● **The task**:
With pictures excluded, copy word for word the lines in the data below from the line containing "to countBits function" through the line containing "- Why: DuckDuckGo".

Version difference data

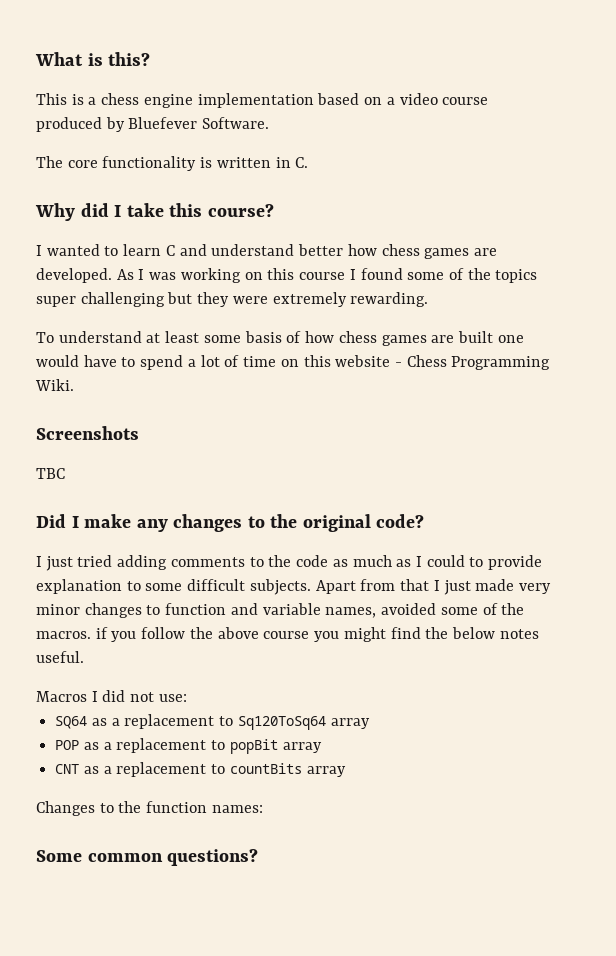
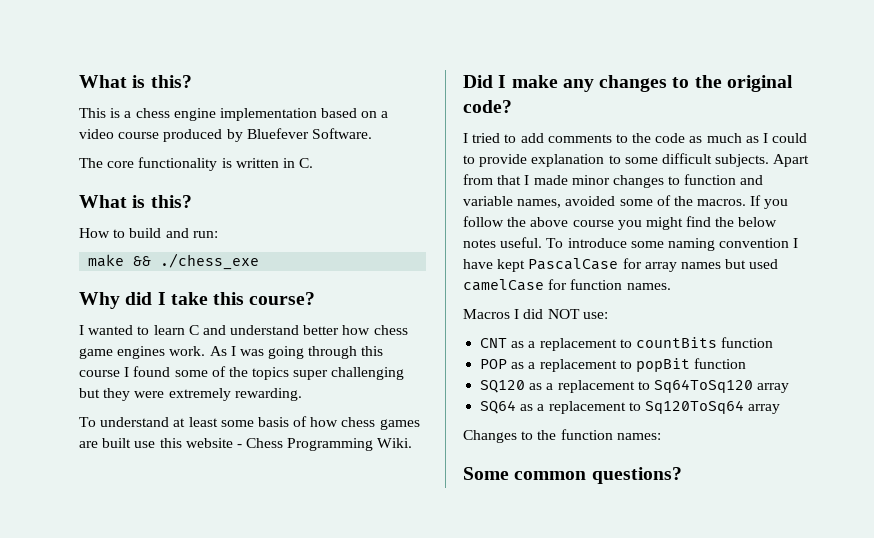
  The core functionality is written in C.
+ What is this?
+ How to build and run:
+ make && ./chess_exe
- I wanted to learn C and understand better how chess games are developed.
+ I wanted to learn C and understand better how chess game engines work.
- As I was working on this course I found some of the topics super challenging but they were extremely rewarding.
+ As I was going through this course I found some of the topics super challenging but they were extremely rewarding.
- To understand at least some basis of how chess games are built one would have to spend a lot of time on this website - Chess Programming Wiki.
+ To understand at least some basis of how chess games are built use this website - Chess Programming Wiki.
- Screenshots
- TBC
- I just tried adding comments to the code as much as I could to provide explanation to some difficult subjects.
+ I tried to add comments to the code as much as I could to provide explanation to some difficult subjects.
- Apart from that I just made very minor changes to function and variable names, avoided some of the macros. if you follow the above course you might find the below notes useful.
+ Apart from that I made minor changes to function and variable names, avoided some of the macros. If you follow the above course you might find the below notes useful. To introduce some naming convention I have kept PascalCase for array names but used camelCase for function names.
- Macros I did not use:
+ Macros I did NOT use:
+ CNT as a replacement to countBits function
+ POP as a replacement to popBit function
+ SQ120 as a replacement to Sq64ToSq120 array
- POP as a replacement to popBit array
- CNT as a replacement to countBits array

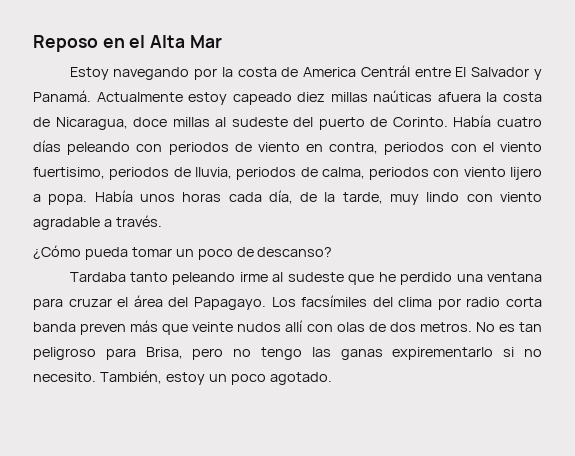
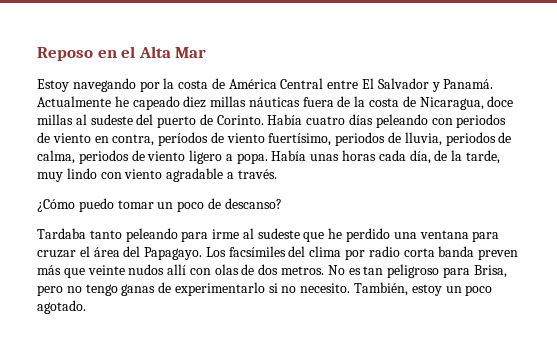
- Estoy navegando por la costa de America Centrál entre El Salvador y Panamá.
+ Estoy navegando por la costa de América Central entre El Salvador y Panamá.
- Actualmente estoy capeado diez millas naúticas afuera la costa de Nicaragua, doce millas al sudeste del puerto de Corinto.
+ Actualmente he capeado diez millas náuticas fuera de la costa de Nicaragua, doce millas al sudeste del puerto de Corinto.
- Había cuatro días peleando con periodos de viento en contra, periodos con el viento fuertisimo, periodos de lluvia, periodos de calma, periodos con viento lijero a popa.
+ Había cuatro días peleando con periodos de viento en contra, períodos de viento fuertísimo, periodos de lluvia, periodos de calma, periodos de viento ligero a popa.
- Había unos horas cada día, de la tarde, muy lindo con viento agradable a través.
+ Había unas horas cada día, de la tarde, muy lindo con viento agradable a través.
- ¿Cómo pueda tomar un poco de descanso?
+ ¿Cómo puedo tomar un poco de descanso?
- Tardaba tanto peleando irme al sudeste que he perdido una ventana para cruzar el área del Papagayo.
+ Tardaba tanto peleando para irme al sudeste que he perdido una ventana para cruzar el área del Papagayo.
- No es tan peligroso para Brisa, pero no tengo las ganas expirementarlo si no necesito.
+ No es tan peligroso para Brisa, pero no tengo ganas de experimentarlo si no necesito.

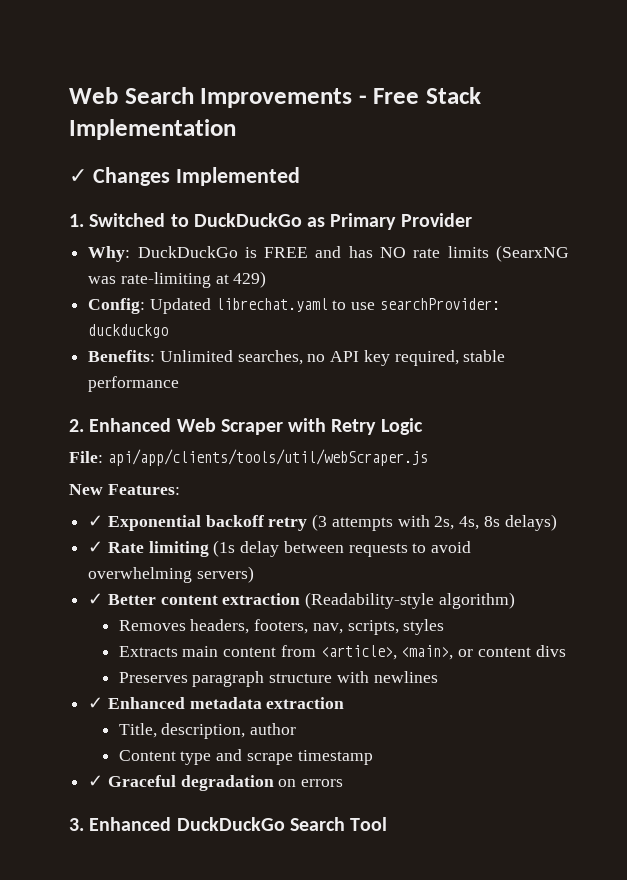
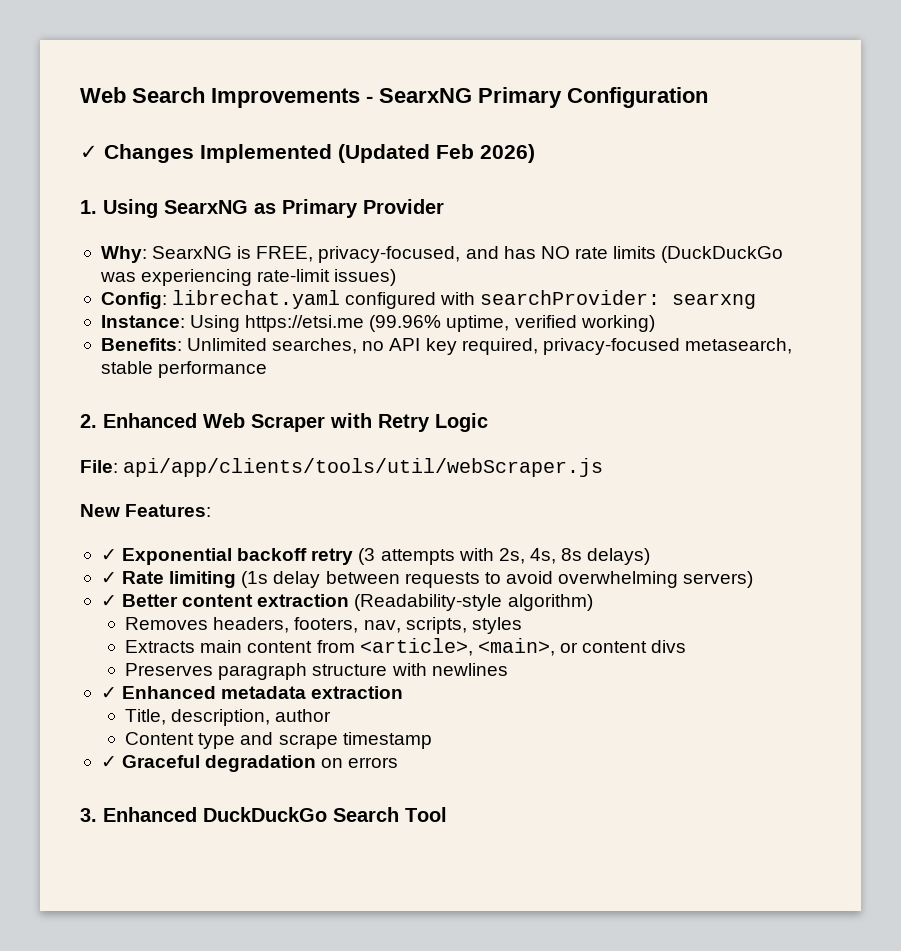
- Web Search Improvements - Free Stack Implementation
+ Web Search Improvements - SearxNG Primary Configuration
- ✓ Changes Implemented
- 1. Switched to DuckDuckGo as Primary Provider
+ ✓ Changes Implemented (Updated Feb 2026)
+ 1. Using SearxNG as Primary Provider
- Why: DuckDuckGo is FREE and has NO rate limits (SearxNG was rate-limiting at 429)
- Config: Updated librechat.yaml to use searchProvider: duckduckgo
+ Why: SearxNG is FREE, privacy-focused, and has NO rate limits (DuckDuckGo was experiencing rate-limit issues)
+ Config: librechat.yaml configured with searchProvider: searxng
+ Instance: Using https://etsi.me (99.96% uptime, verified working)
- Benefits: Unlimited searches, no API key required, stable performance
+ Benefits: Unlimited searches, no API key required, privacy-focused metasearch, stable performance

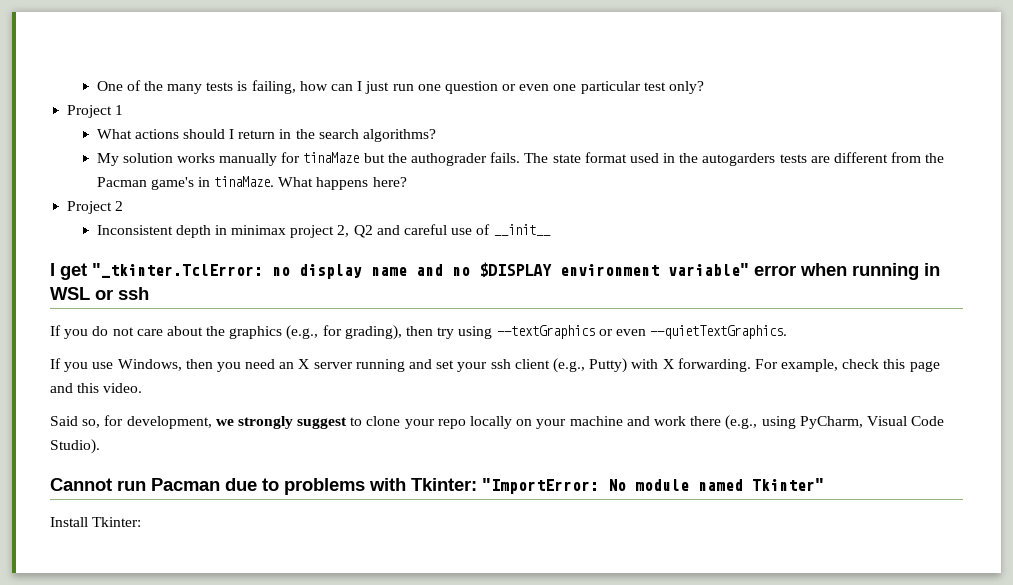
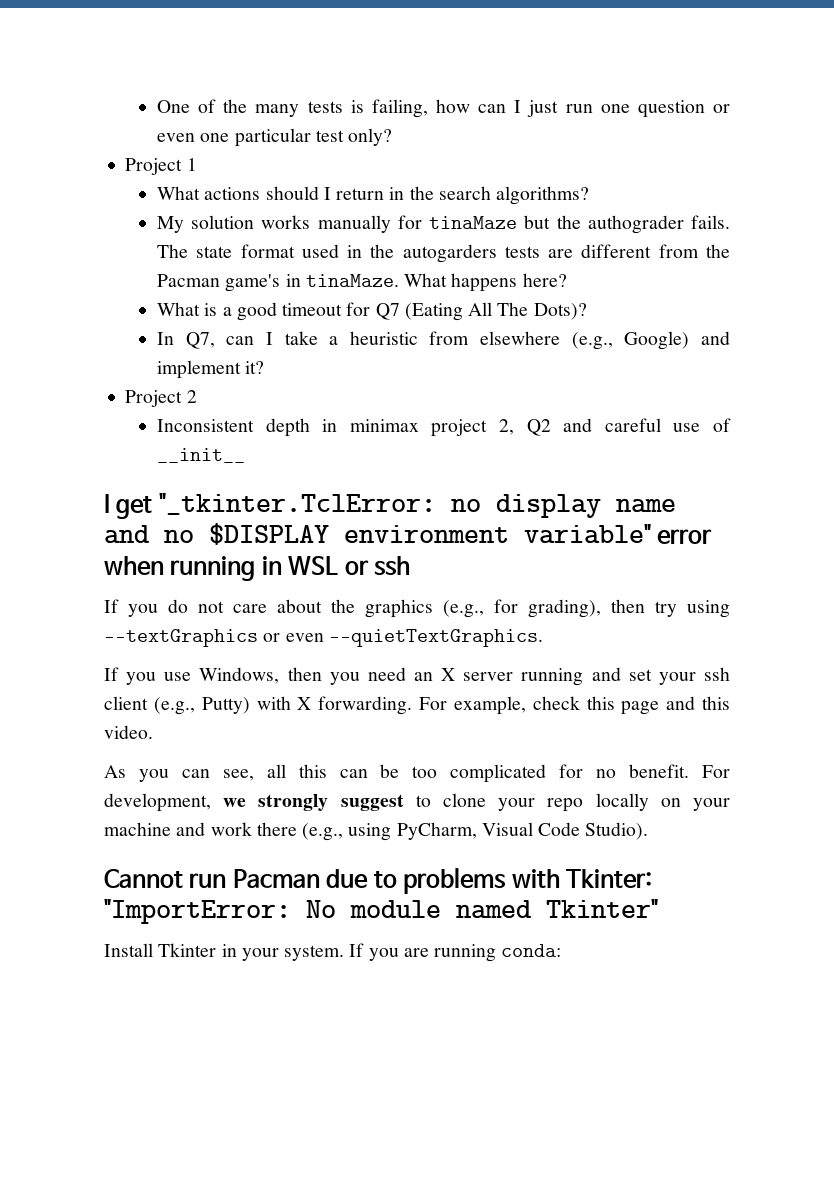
+ What is a good timeout for Q7 (Eating All The Dots)?
+ In Q7, can I take a heuristic from elsewhere (e.g., Google) and implement it?
- Said so, for development, we strongly suggest to clone your repo locally on your machine and work there (e.g., using PyCharm, Visual Code Studio).
+ As you can see, all this can be too complicated for no benefit. For development, we strongly suggest to clone your repo locally on your machine and work there (e.g., using PyCharm, Visual Code Studio).
- Install Tkinter:
+ Install Tkinter in your system. If you are running conda:

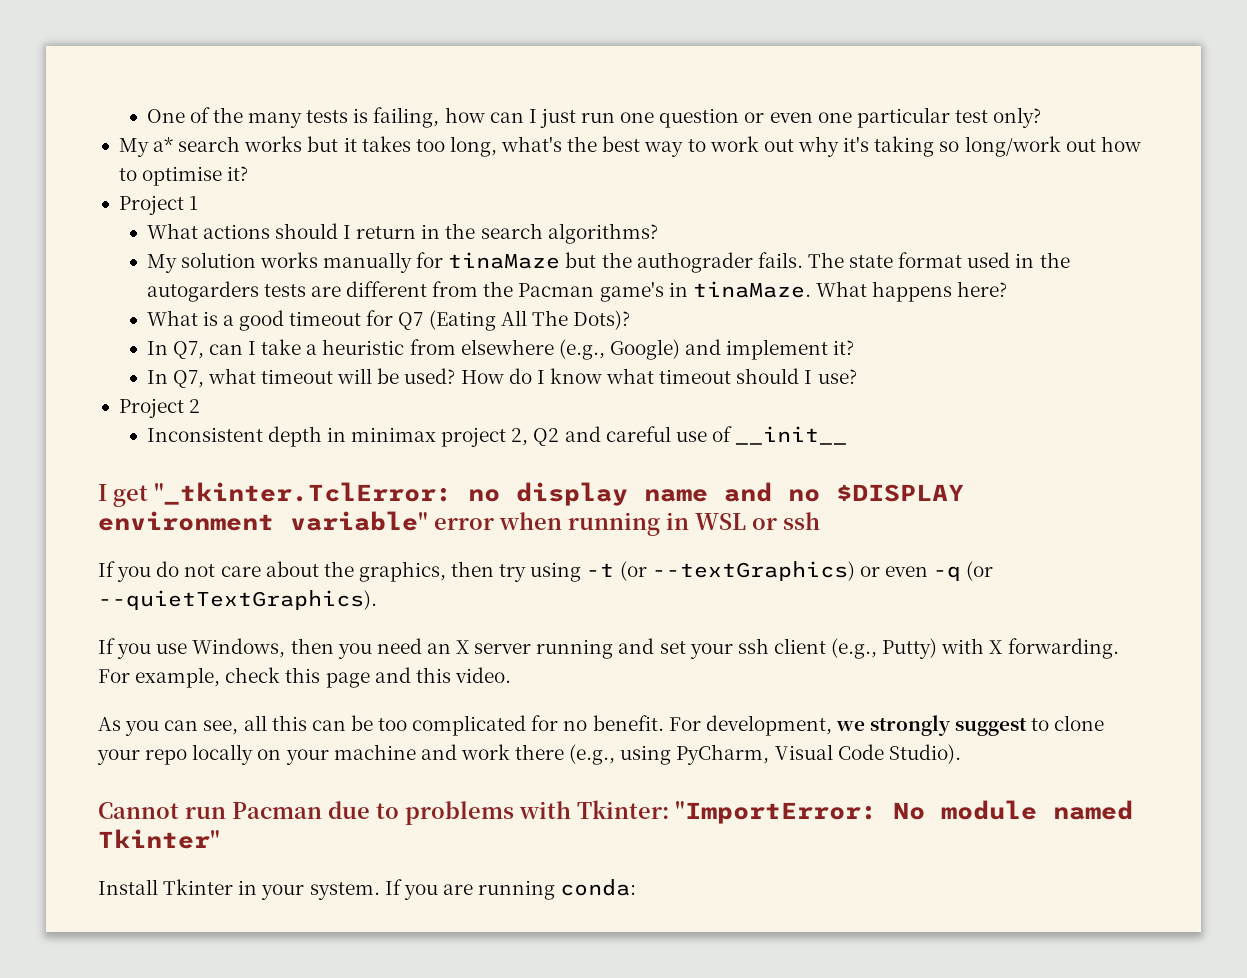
+ My a* search works but it takes too long, what's the best way to work out why it's taking so long/work out how to optimise it?
+ In Q7, what timeout will be used? How do I know what timeout should I use?
- If you do not care about the graphics (e.g., for grading), then try using --textGraphics or even --quietTextGraphics.
+ If you do not care about the graphics, then try using -t (or --textGraphics) or even -q (or --quietTextGraphics).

● **Answer for this exercise**:
+ CNT as a replacement to countBits function
+ POP as a replacement to popBit function
+ SQ120 as a replacement to Sq64ToSq120 array
- POP as a replacement to popBit array
- CNT as a replacement to countBits array

- Estoy navegando por la costa de America Centrál entre El Salvador y Panamá.
+ Estoy navegando por la costa de América Central entre El Salvador y Panamá.
- Actualmente estoy capeado diez millas naúticas afuera la costa de Nicaragua, doce millas al sudeste del puerto de Corinto.
+ Actualmente he capeado diez millas náuticas fuera de la costa de Nicaragua, doce millas al sudeste del puerto de Corinto.
- Había cuatro días peleando con periodos de viento en contra, periodos con el viento fuertisimo, periodos de lluvia, periodos de calma, periodos con viento lijero a popa.
+ Había cuatro días peleando con periodos de viento en contra, períodos de viento fuertísimo, periodos de lluvia, periodos de calma, periodos de viento ligero a popa.
- Había unos horas cada día, de la tarde, muy lindo con viento agradable a través.
+ Había unas horas cada día, de la tarde, muy lindo con viento agradable a través.
- ¿Cómo pueda tomar un poco de descanso?
+ ¿Cómo puedo tomar un poco de descanso?
- Tardaba tanto peleando irme al sudeste que he perdido una ventana para cruzar el área del Papagayo.
+ Tardaba tanto peleando para irme al sudeste que he perdido una ventana para cruzar el área del Papagayo.
- No es tan peligroso para Brisa, pero no tengo las ganas expirementarlo si no necesito.
+ No es tan peligroso para Brisa, pero no tengo ganas de experimentarlo si no necesito.

- Web Search Improvements - Free Stack Implementation
+ Web Search Improvements - SearxNG Primary Configuration
- ✓ Changes Implemented
- 1. Switched to DuckDuckGo as Primary Provider
+ ✓ Changes Implemented (Updated Feb 2026)
+ 1. Using SearxNG as Primary Provider
- Why: DuckDuckGo is FREE and has NO rate limits (SearxNG was rate-limiting at 429)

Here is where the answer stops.